● **EXTRACTED ENTRIES**
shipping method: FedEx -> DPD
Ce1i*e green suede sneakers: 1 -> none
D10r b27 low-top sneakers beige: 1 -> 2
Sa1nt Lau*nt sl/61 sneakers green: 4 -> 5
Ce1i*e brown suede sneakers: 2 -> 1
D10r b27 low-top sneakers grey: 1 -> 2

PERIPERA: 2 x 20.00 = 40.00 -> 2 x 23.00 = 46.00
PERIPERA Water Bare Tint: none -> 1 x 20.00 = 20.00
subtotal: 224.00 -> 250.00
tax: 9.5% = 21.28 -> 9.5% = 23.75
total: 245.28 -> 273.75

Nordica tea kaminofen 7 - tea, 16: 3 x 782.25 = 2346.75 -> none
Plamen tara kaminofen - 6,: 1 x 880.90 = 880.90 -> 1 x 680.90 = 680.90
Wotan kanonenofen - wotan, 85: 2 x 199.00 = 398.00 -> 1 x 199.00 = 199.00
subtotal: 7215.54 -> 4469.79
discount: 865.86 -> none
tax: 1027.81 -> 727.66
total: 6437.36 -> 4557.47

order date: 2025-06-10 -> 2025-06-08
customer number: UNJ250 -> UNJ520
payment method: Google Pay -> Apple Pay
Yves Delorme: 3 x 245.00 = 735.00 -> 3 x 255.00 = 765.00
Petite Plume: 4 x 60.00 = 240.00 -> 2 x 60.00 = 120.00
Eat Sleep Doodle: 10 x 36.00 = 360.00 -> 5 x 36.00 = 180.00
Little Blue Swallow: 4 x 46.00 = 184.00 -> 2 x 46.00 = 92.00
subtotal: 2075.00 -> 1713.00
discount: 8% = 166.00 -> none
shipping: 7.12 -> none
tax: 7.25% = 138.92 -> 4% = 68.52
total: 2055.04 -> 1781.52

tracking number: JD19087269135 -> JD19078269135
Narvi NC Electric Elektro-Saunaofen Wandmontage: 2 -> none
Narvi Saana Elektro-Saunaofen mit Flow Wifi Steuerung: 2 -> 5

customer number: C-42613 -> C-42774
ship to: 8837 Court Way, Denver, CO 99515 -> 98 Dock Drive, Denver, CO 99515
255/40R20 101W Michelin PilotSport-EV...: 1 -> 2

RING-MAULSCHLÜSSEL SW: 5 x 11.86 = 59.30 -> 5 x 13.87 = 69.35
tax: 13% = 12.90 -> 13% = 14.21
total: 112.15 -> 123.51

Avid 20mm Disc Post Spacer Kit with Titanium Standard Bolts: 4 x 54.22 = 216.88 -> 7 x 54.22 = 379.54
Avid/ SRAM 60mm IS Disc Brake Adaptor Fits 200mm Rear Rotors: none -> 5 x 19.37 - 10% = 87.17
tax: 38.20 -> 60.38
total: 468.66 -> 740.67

● **ACTIVITY**
What is needed is each line of the data, printed exactly.

● **TASK OUTPUT**
shipping method: FedEx -> DPD
Ce1i*e green suede sneakers: 1 -> none
D10r b27 low-top sneakers beige: 1 -> 2
Sa1nt Lau*nt sl/61 sneakers green: 4 -> 5
Ce1i*e brown suede sneakers: 2 -> 1
D10r b27 low-top sneakers grey: 1 -> 2

PERIPERA: 2 x 20.00 = 40.00 -> 2 x 23.00 = 46.00
PERIPERA Water Bare Tint: none -> 1 x 20.00 = 20.00
subtotal: 224.00 -> 250.00
tax: 9.5% = 21.28 -> 9.5% = 23.75
total: 245.28 -> 273.75

Nordica tea kaminofen 7 - tea, 16: 3 x 782.25 = 2346.75 -> none
Plamen tara kaminofen - 6,: 1 x 880.90 = 880.90 -> 1 x 680.90 = 680.90
Wotan kanonenofen - wotan, 85: 2 x 199.00 = 398.00 -> 1 x 199.00 = 199.00
subtotal: 7215.54 -> 4469.79
discount: 865.86 -> none
tax: 1027.81 -> 727.66
total: 6437.36 -> 4557.47

order date: 2025-06-10 -> 2025-06-08
customer number: UNJ250 -> UNJ520
payment method: Google Pay -> Apple Pay
Yves Delorme: 3 x 245.00 = 735.00 -> 3 x 255.00 = 765.00
Petite Plume: 4 x 60.00 = 240.00 -> 2 x 60.00 = 120.00
Eat Sleep Doodle: 10 x 36.00 = 360.00 -> 5 x 36.00 = 180.00
Little Blue Swallow: 4 x 46.00 = 184.00 -> 2 x 46.00 = 92.00
subtotal: 2075.00 -> 1713.00
discount: 8% = 166.00 -> none
shipping: 7.12 -> none
tax: 7.25% = 138.92 -> 4% = 68.52
total: 2055.04 -> 1781.52

tracking number: JD19087269135 -> JD19078269135
Narvi NC Electric Elektro-Saunaofen Wandmontage: 2 -> none
Narvi Saana Elektro-Saunaofen mit Flow Wifi Steuerung: 2 -> 5

customer number: C-42613 -> C-42774
ship to: 8837 Court Way, Denver, CO 99515 -> 98 Dock Drive, Denver, CO 99515
255/40R20 101W Michelin PilotSport-EV...: 1 -> 2

RING-MAULSCHLÜSSEL SW: 5 x 11.86 = 59.30 -> 5 x 13.87 = 69.35
tax: 13% = 12.90 -> 13% = 14.21
total: 112.15 -> 123.51

Avid 20mm Disc Post Spacer Kit with Titanium Standard Bolts: 4 x 54.22 = 216.88 -> 7 x 54.22 = 379.54
Avid/ SRAM 60mm IS Disc Brake Adaptor Fits 200mm Rear Rotors: none -> 5 x 19.37 - 10% = 87.17
tax: 38.20 -> 60.38
total: 468.66 -> 740.67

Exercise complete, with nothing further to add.